■ WHAT IS BEING ASKED ■
When you reach the line that contains "position:absolute; left:893px; top:138px;", give it back exactly along with each line after it to the end of the entries; skip any pictures.

(Stored entries)

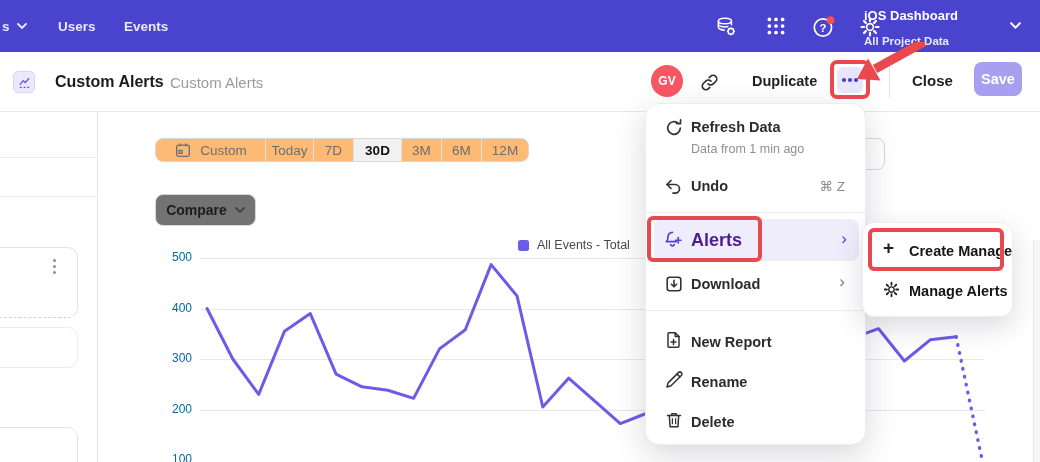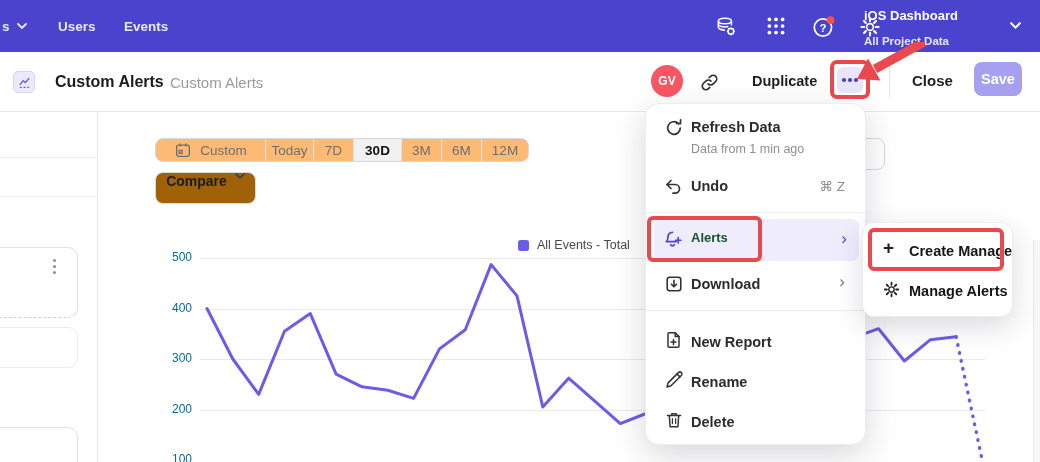--- a/index.html
+++ b/index.html
@@ -49,7 +49,7 @@
   .seg .s { height:100%; display:flex; align-items:center; justify-content:center; font-size:13.5px; color:#6e6e6e; border-right:1px solid #e3e3e3; cursor:pointer; gap:8px; }
   .seg .s:last-child { border-right:none; }
   .seg .sel { background:#f1f1f1; color:#111; font-weight:700; }
-  .compare { position:absolute; left:155px; top:172px; width:101px; height:32px; border:1px solid #d8d8d8; border-radius:8px; background:#a16207; display:flex; align-items:flex-start; justify-content:center; gap:8px; font-size:14px; font-weight:600; color:#1c1c1c; cursor:pointer; z-index:7; }
+  .compare { position:absolute; left:155px; top:194px; width:101px; height:32px; border:1px solid #d8d8d8; border-radius:8px; background:#737373; display:flex; align-items:center; justify-content:center; gap:8px; font-size:14px; font-weight:600; color:#1c1c1c; cursor:pointer; z-index:7; }
   .hidden-btn { position:absolute; left:822px; top:138px; width:63px; height:32px; border:1px solid #d8d8d8; border-radius:8px; background:#fff; z-index:5; cursor:pointer; }
   .hidden-btn svg { position:absolute; right:38px; top:13px; }
   .linebtn { position:absolute; left:893px; top:138px; width:97px; height:32px; border:1px solid #d8d8d8; border-radius:8px; background:#fff; display:flex; align-items:center; justify-content:center; gap:7px; font-size:14px; font-weight:600; color:#1c1c1c; cursor:pointer; z-index:7; }

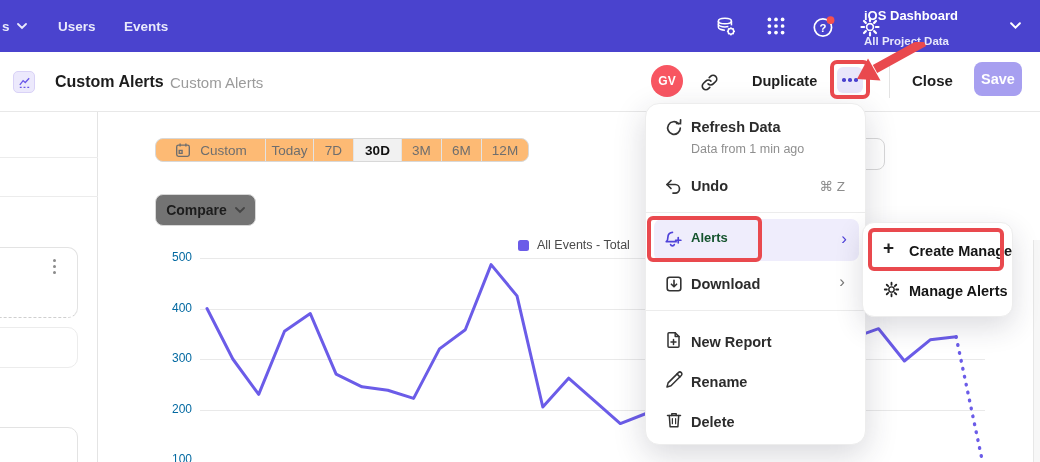--- a/index.html
+++ b/index.html
@@ -71,7 +71,7 @@
   .menu .short { position:absolute; right:20px; top:74px; font-size:13.5px; color:#8d8d8d; }
   .menu .mdiv { position:absolute; left:0; width:221px; height:1px; background:#ececec; }
   .alerts-row { position:absolute; left:8px; top:115px; width:205px; height:42px; background:#efedfc; border-radius:8px; cursor:pointer; }
-  .alerts-row .lab2 { position:absolute; left:37px; top:11px; font-size:13px; font-weight:600; color:#14532d; }
+  .alerts-row .lab2 { position:absolute; left:37px; top:11px; font-size:18px; font-weight:600; color:#4c1d95; }
   .chev-r { position:absolute; right:12px; top:8px; font-size:17px; color:#4f42d9; line-height:24px; }
   .chev-r2 { position:absolute; right:20px; top:166px; font-size:17px; color:#7a7a7a; line-height:24px; }
   .mrow { cursor:pointer; }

■ WRITTEN ANSWER ■
   .linebtn { position:absolute; left:893px; top:138px; width:97px; height:32px; border:1px solid #d8d8d8; border-radius:8px; background:#fff; display:flex; align-items:center; justify-content:center; gap:7px; font-size:14px; font-weight:600; color:#1c1c1c; cursor:pointer; z-index:7; }

--- a/index.html
+++ b/index.html
@@ -71,7 +71,7 @@
   .menu .short { position:absolute; right:20px; top:74px; font-size:13.5px; color:#8d8d8d; }
   .menu .mdiv { position:absolute; left:0; width:221px; height:1px; background:#ececec; }
   .alerts-row { position:absolute; left:8px; top:115px; width:205px; height:42px; background:#efedfc; border-radius:8px; cursor:pointer; }
-  .alerts-row .lab2 { position:absolute; left:37px; top:11px; font-size:13px; font-weight:600; color:#14532d; }
+  .alerts-row .lab2 { position:absolute; left:37px; top:11px; font-size:18px; font-weight:600; color:#4c1d95; }
   .chev-r { position:absolute; right:12px; top:8px; font-size:17px; color:#4f42d9; line-height:24px; }
   .chev-r2 { position:absolute; right:20px; top:166px; font-size:17px; color:#7a7a7a; line-height:24px; }
   .mrow { cursor:pointer; }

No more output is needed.